Рашковский взглянул на него и улыбнулся уголками губ.
– У тебя есть гарантия вечной жизни? Ты можешь подавиться сегодня ночью косточкой или умереть от внезапного инфаркта. Кто может дать тебе какую-нибудь гарантию? – В его словах настолько явно звучала угроза, что Гусейнов замолчал. Он понял, что сейчас нельзя спорить.
А Рашковский продолжал его добивать:
– Я слышал, как ты кричал насчет Галустяна. С каких пор вы стали такими друзьями? Когда в Карабахе торговали оружием, поставляя его обеим сторонам? Или когда совместно давили конкурентов, не давая развернуться в городе ни армянам, ни азербайджанцам?
– Я согласен, – торопливо сказал Гусейнов. – Для меня твое слово – закон. Зачем обижаешь? Я ведь всегда был на твоей стороне.
– Кто еще хочет гарантий? – спросил Рашковский. – Никто? Прекрасно. Наш друг Леня сделал всем прекрасный подарок. Сейчас он его нам представит.

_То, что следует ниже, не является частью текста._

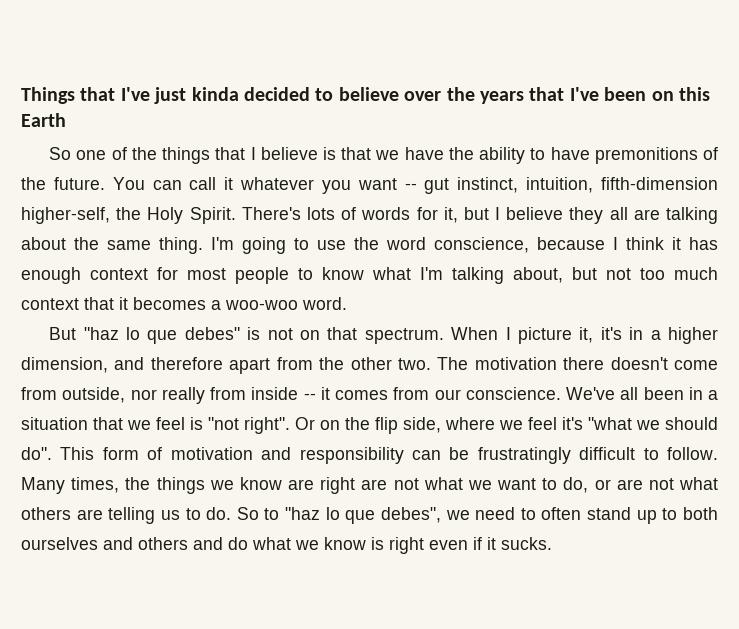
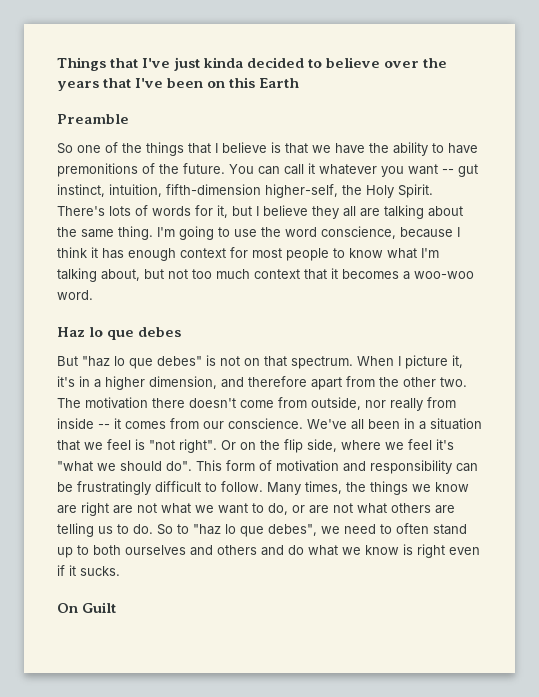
(66, 120) none -> [57,114,129,124] // Preamble
(347, 303) none -> [57,327,182,340] // Haz lo que debes
(552, 543) none -> [57,602,117,613] // On Guilt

За несколько минут до этого скучавшая в соседнем номере Марина вдруг услышала женские голоса. Откуда? Ведь Рашковский арендует весь этаж. Открыв дверь, она увидела, как в апартаменты Рашковского гуськом тянутся молодые девушки. Кое-кто увидел Марину и, улыбаясь, помахал ей. Марина нахмурилась. Девушки были не просто красивые. Они были ошеломляюще красивы. Создавалось впечатление, что только что прошли на подиум лучшие модели европейских домов моды. Но одна из девушек, повинуясь знаку Иманова, вошла не в апартаменты, а свернула в номер, где сидела Марина.
Она вошла, обдав Марину ароматом восхитительных духов. Если ее подруги были топ-моделями, то это была их королева. Она была намного выше высокой Чернышевой. Чуть раскосые глаза, пышные светлые волосы. «Крашеная», – с неожиданной злостью подумала Марина. У девушки были чувственные полные губы, идеальные пропорции лица, фигуры. Марина вдруг почувствовала себя старой, неуклюжей, непричесанной уродкой, которой много лет и которая неизвестно что здесь делает… Девушка села на диван, потом, взглянув на Марину, неожиданно спросила по-английски:
– Мне долго нужно ждать?
У нее был явный испанский акцент. Марина удивленно спросила:
– Вы говорите по-испански?
– Да, – обрадовалась девушка, – я из Боливии. А вы откуда?
– Я из Европы, – вздохнула Марина. – Давно прилетела?
– Только два часа назад, – охотно сообщила девушка. – Мне двадцать два года, и я первый раз в Турции.
– Ну это понятно, – Марина постепенно обретала душевное равновесие. Девушка была невероятно красивой дурой.
– Сколько тебе заплатили? – грубо спросила Марина, чтобы окончательно успокоиться. Но девушку вопрос не смутил, ведь она была на работе.
– Двадцать тысяч долларов, – сообщила красавица, – это наша ставка за три дня. Говорят, что султан Брунея платит сто тысяч. Но это только тем девушкам, которые ему понравятся.
«Дура», – почти радостно подумала Марина. Она уже готова была оправдать Рашковского и всех прочих. Разве можно отказаться от таких девочек!